Ever felt like you are being yourself and not being yourself both at the same time? Like you are sweeping in a whirlwind of emotions of what’s right and what’s not and what’s supposed to be? To be honest I know, we all felt like that even for once in our life.
You know a new day brings new hope, new ambitions and it’s like a spirit is ignited once again within you to make you work for what you dream and to standup for what you believe in. That’s the thing about dawn right, it’s like you find yourself once more. Like you step out from the dark into light, into hope.

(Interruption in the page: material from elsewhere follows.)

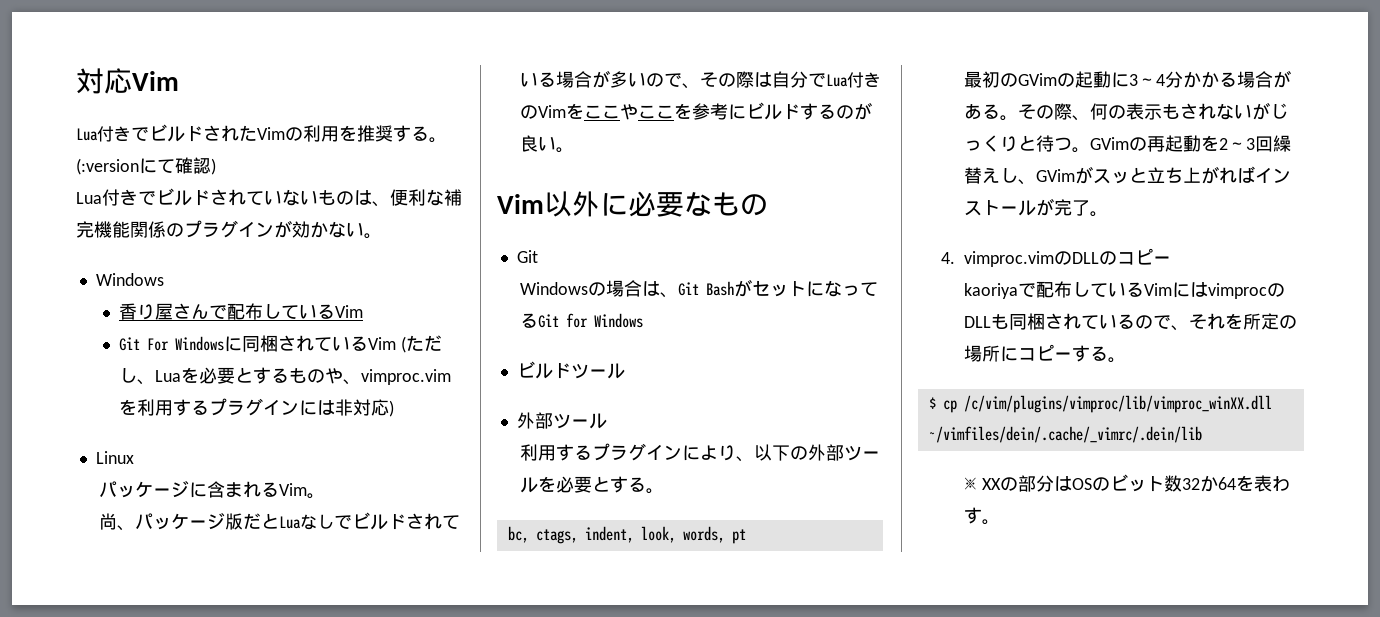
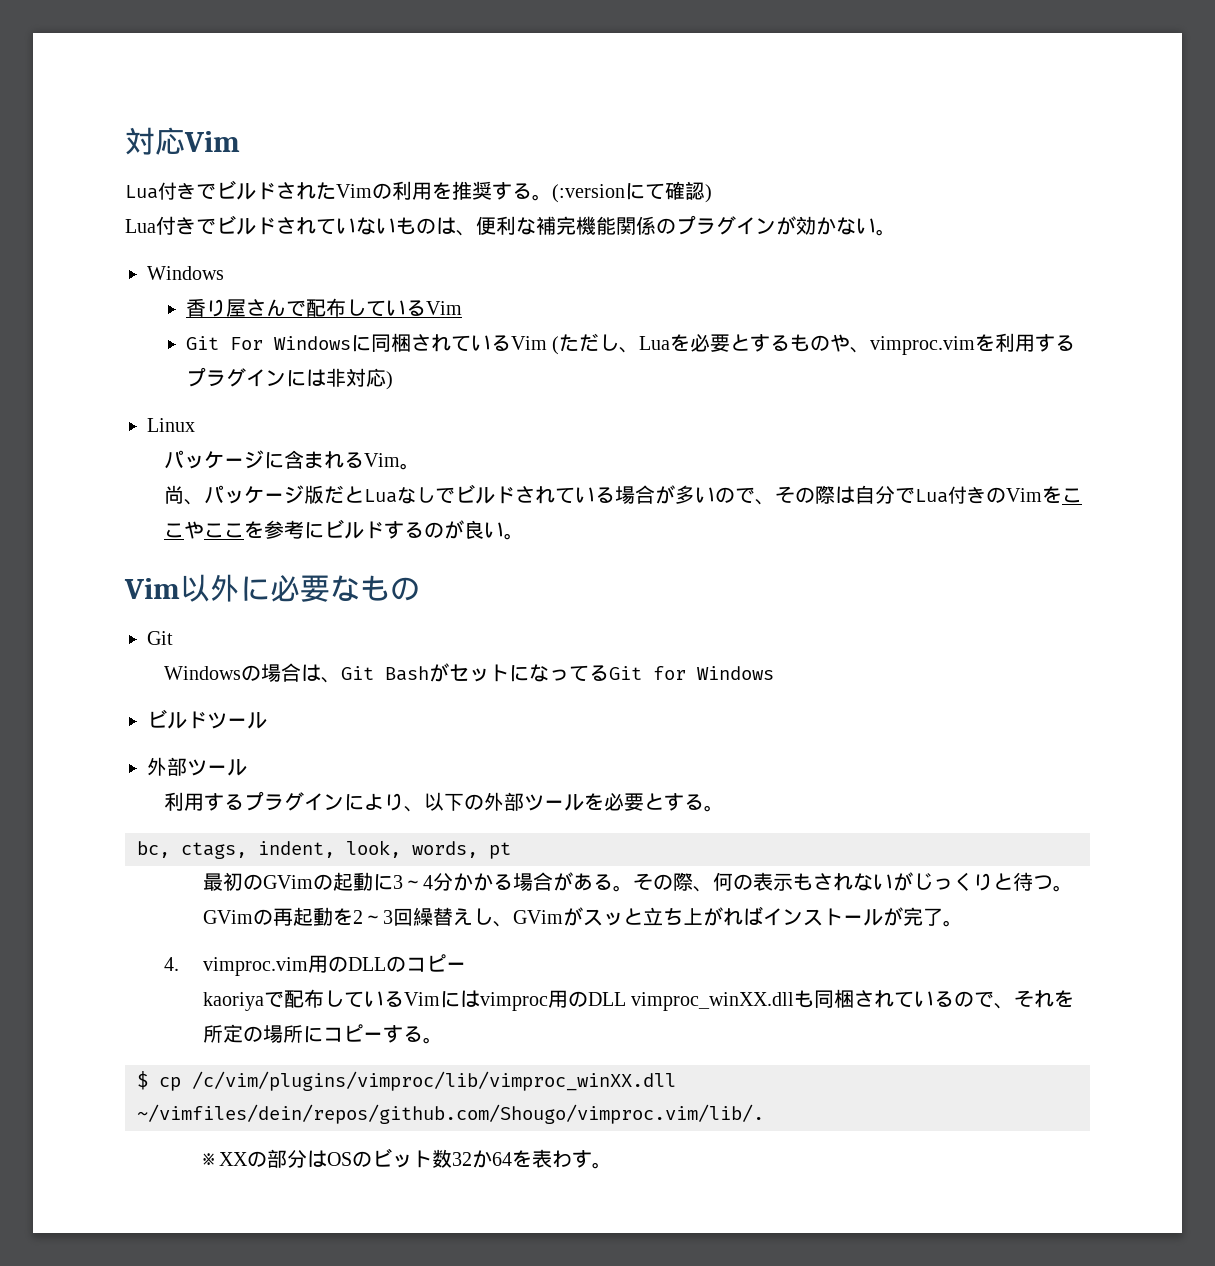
(1054, 259) none -> [307,955,328,973] 用
[1266,283,1285,297] [963,316,991,328] のDLL -> [547,990,795,1011] 用のDLL vimproc_winXX.dll
[928,426,1202,443] ~/vimfiles/dein/.cache/_vimrc/.dein/lib -> [137,1104,764,1124] ~/vimfiles/dein/repos/github.com/Shougo/vimproc.vim/lib/.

But what if you feel a little lost during daytime? The dawn which was supposed to  bring you light also brings in insecurities? What am I wrong? The self consciousness that sometimes envelops you from the fear of getting judged and not being enough, in the broad daylight. Didn’t you ever felt that, even for once? You know this is confusing, I am myself finding it hard to frame the sentences. And I know many of you won’t accept this. But accept what? Let me tell you.
Night, yes at night. You know they say that night brings the darkness from within you, it’s during this time you cry, cry for what happened or what’s happening. You cry for yourself because you can’t show your scars during the day you can’t be vulnerable during the day.

You see it’s easier during the night, it’s easier to be yourself, it’s easier to live with your demons. You wear your heart on our sleeves during the night and the conversations seems lighter and easier. Though there’s this constant fear somewhere within you, of your heart getting crushed and being too vulnerable that you end up regretting later. But this is the thing about night, you feel a little more and a little less both at the same time. It’s like adrenaline courses through you and you take risks, risks of being who you truly are, risks of showing your dark side, pouring your heart out and being too vulnerable. But it’s worth it.

This is how you end up finding light in the darkness. The things you can’t do during broad daylight, the one you can’t be, the things you can’t feel, you end up doing and feeling all these at night. I know there are pros and cons of it but at the end there’s the joy and the peace which you get through this and there’s no denying that. I know you are sacred of this vulnerability backfiring at you but for a time being be the one you wouldn’t be infront of everyone, feel what you want to and care a little less, save that for the next day. Let that adrenaline surge through you and let yourself feel more alive and the scars you’ve been hiding so well let them heal.

Then close your eyes and you will find the chaotic world getting blurred in the background and you drifting off to sleep with your heart beating gently from the sound of a soft music playing in your ears, the music of peace. And the next day will begin with hope and light and you will find yourself standing strong for what you believe in. Despite everything that has happened or will happen, you will make it because you can.